The Eurozone is experiencing a period of “profound changes” characterized by the “lack of certainties” on the future, but the ECB has still managed to “chart a path through this uncertainty and has made a long way in the fight against inflation“. This is what President Christine Lagarde stated, opening the ECB Forum at the Portuguese Central Bank, in Sintra, warning that “our work is not finished, we must remain vigilant.”
“Our decisions they managed to keep inflation expectations anchored and inflation is expected to return to 2% in the latter part of next year,” Lagarde recalled, after recalling the difficult path of inflation decline over the past year, culminating in the decision in June to cut interest rates.We won’t stop until the game is won and inflation will not have returned to 2%,” he assured.
The risks: large and persistent shocks
“In a typical political cyclewhen the fluctuations are driven by moderate and short-lived shocksinflation expectations are usually not at risk,” the president explained, adding that, when shock they become “wider and more persistent”“the expectations of inflation can to unmoor” and central banks must “react forcefully” to prevent above-target inflation from consolidating.
Lagarde recalled that in this cycle “the shocks have been quite large to induce many families to shift their attention to inflation” and the inflationary impact “risked becoming endogenously persistent” due to the staggered wage bargaining process in the euro area. “Therefore, the monetary policy had to send a strong signal that no permanent overshoots of the inflation target would be tolerated”

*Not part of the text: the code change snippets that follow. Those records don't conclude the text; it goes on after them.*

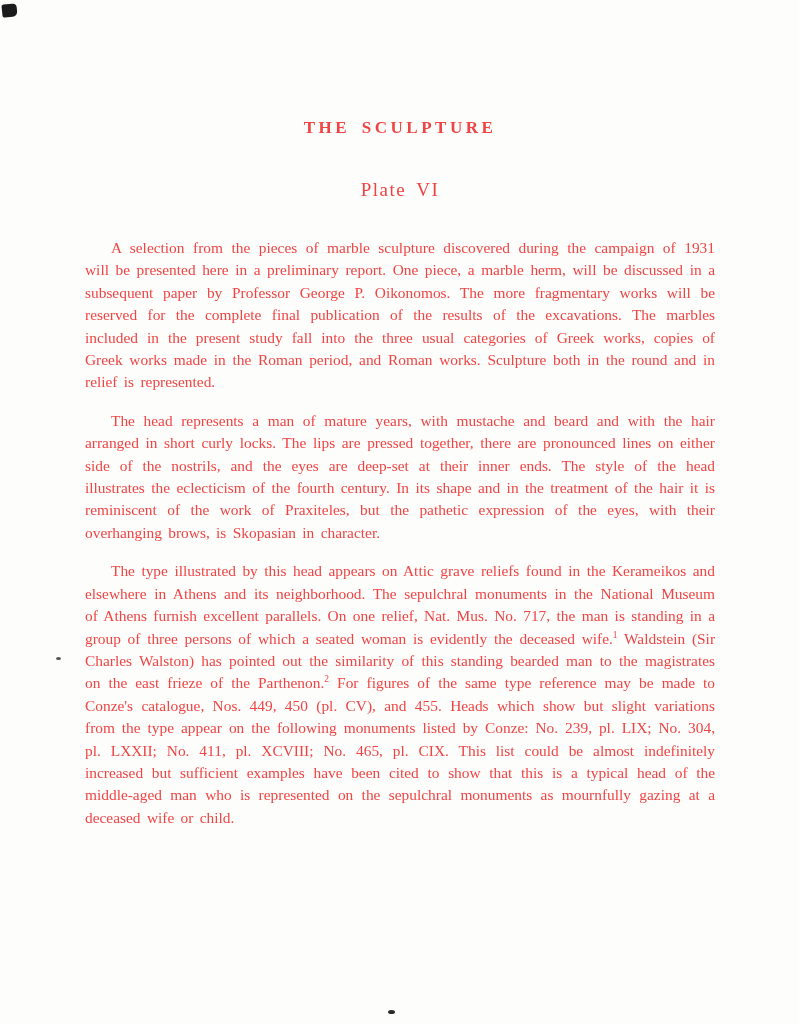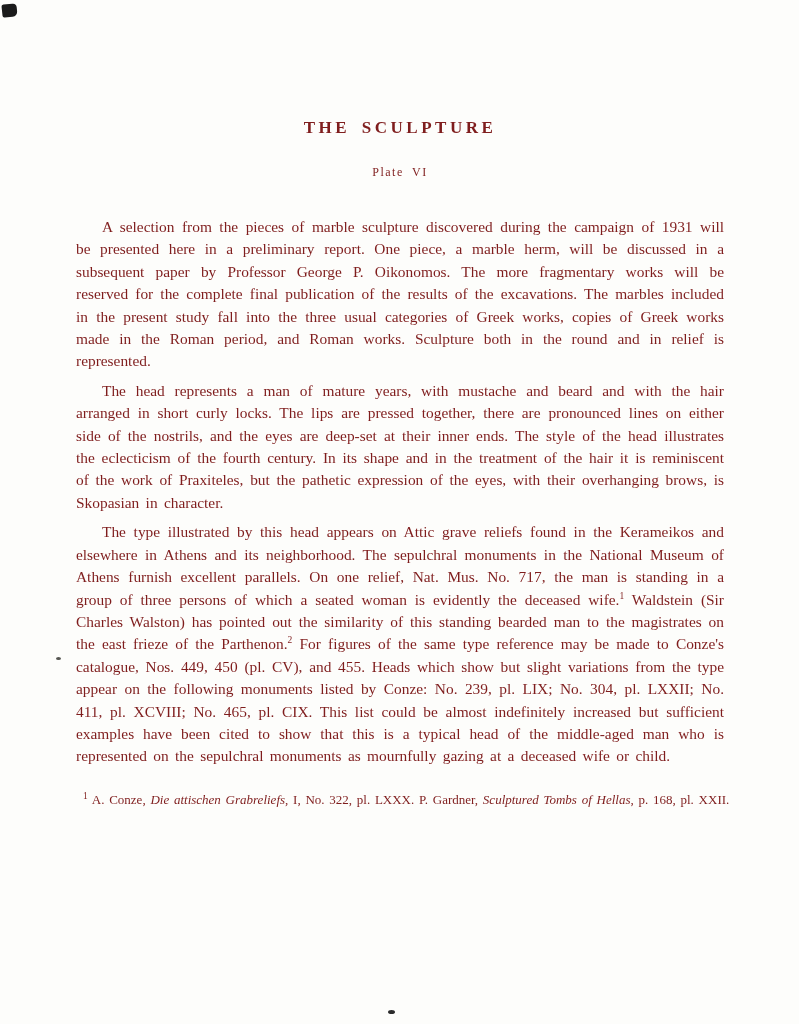"THE SCULPTURE" .page { color: #7f1d1d -> #ef4444 }
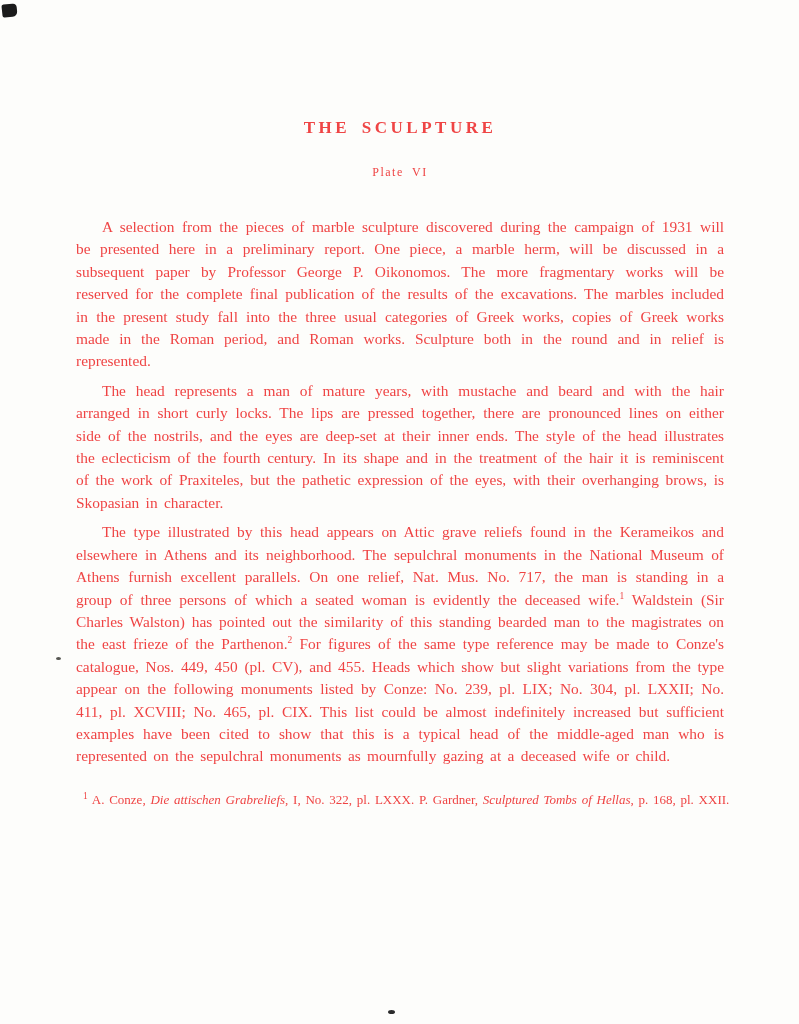"Plate VI" .plate { font-size: 12px -> 19px; margin-top: 27px -> 41px }
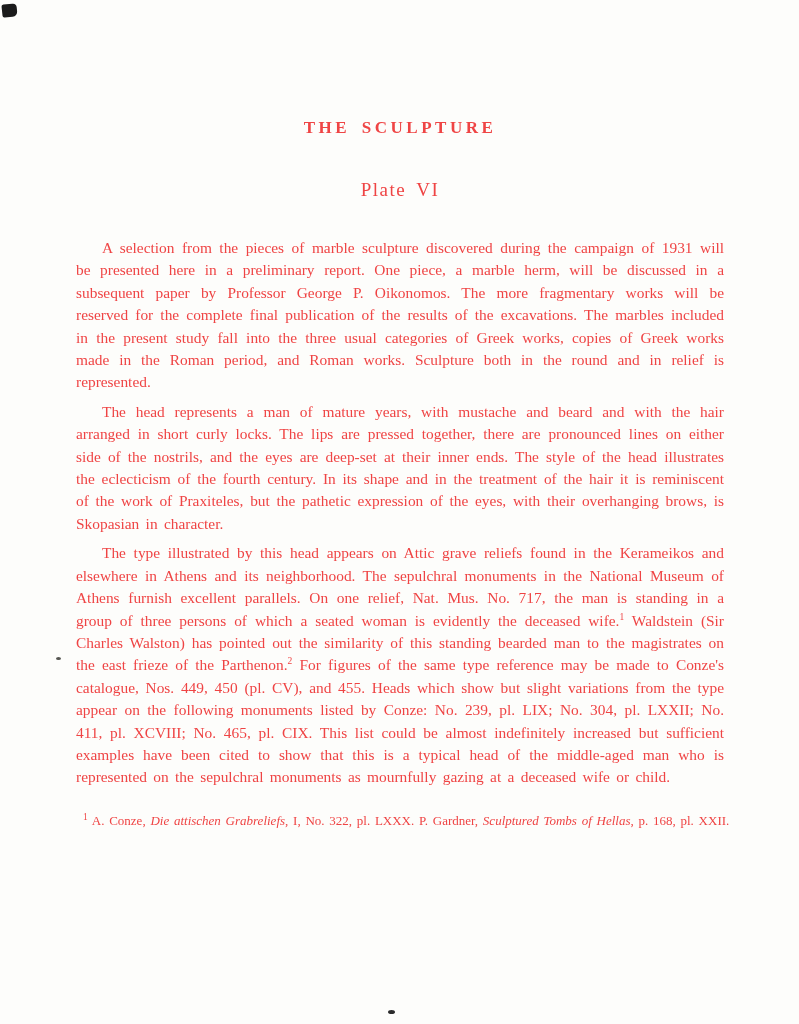"A selection from the pieces" .body-par { margin: 7px -> 16px }
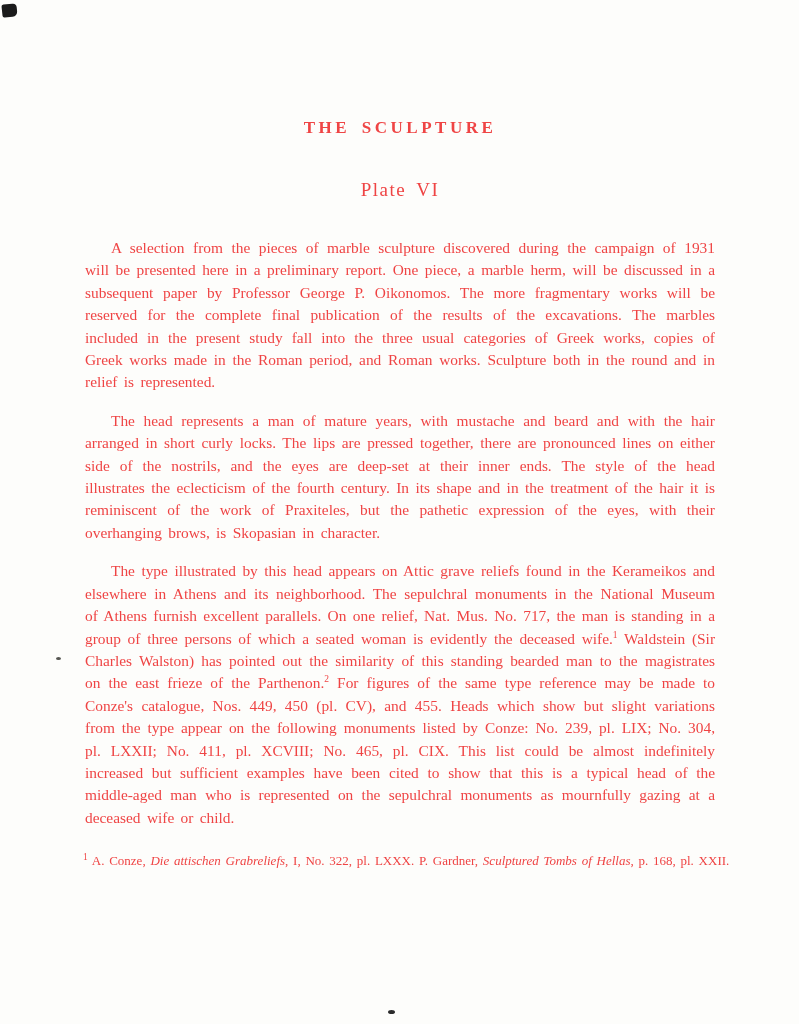"1 A. Conze, Die attischen" p.fn { html: <p><sup>1</sup><span> A. Conze, </span><i>Die attischen Grabreliefs</i><span>, I, No. 322, pl. LXXX. P. Gardner, </span><i>Sculptured Tombs of Hellas</i><span>, p. 168, pl. XXII.</span></p> -> none }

The path taken by the ECB is the right one
Having examined the path of rates undertaken on this occasion by the ECB, Lagarde admitted that “communicating our commitment to reach the objective would not have been sufficient” and therefore “moderate political action would have been insufficient”for example by keeping rates at 2%.
“When we started to raise rates, we knew that we were far from where we needed to be“, admitted the number one of the Eurotower, adding that it was necessary “bridge the gap as quickly as possible“.
“When official rates moved into restrictive territory – he continued – the challenge has shifted from acting quickly to precisely calibrating the path” and this required “adopting a different approach compared to the past”.
“We have built a picture to protect us from this uncertainty, by combining the projections with current data on underlying inflation and monetary transmission,” Lagarde explained, adding “this framework It helped us to deal with the ‘tightening’ and ‘maintenance’ phases of our political cycle and gave us the confidence to implement a first rate cut at our last policy meeting.”
The cost of a restrictive policy
“On the one hand, our political path has contributed to tame inflationon the other hand also has slowed down economic growth”the President noted, recalling that “the economy has remained stagnant for five consecutive quarters”.
There third specific feature of this cycle indicates that “given the size of the shock to inflation, a ‘soft landing’ is not yet guaranteed“If we look at historical rate cycles since 1970,” he explained, “we can see that when major central banks raised interest rates while energy prices were high, the costs to the economy were usually quite high.”
“This cycle so far has not followed the patterns of the past” – Lagarde reiterated – “inflation has peaked much higher than in previous soft landings, but has also decelerated more rapidly” and “employment has grown despite slowing GDP growth”.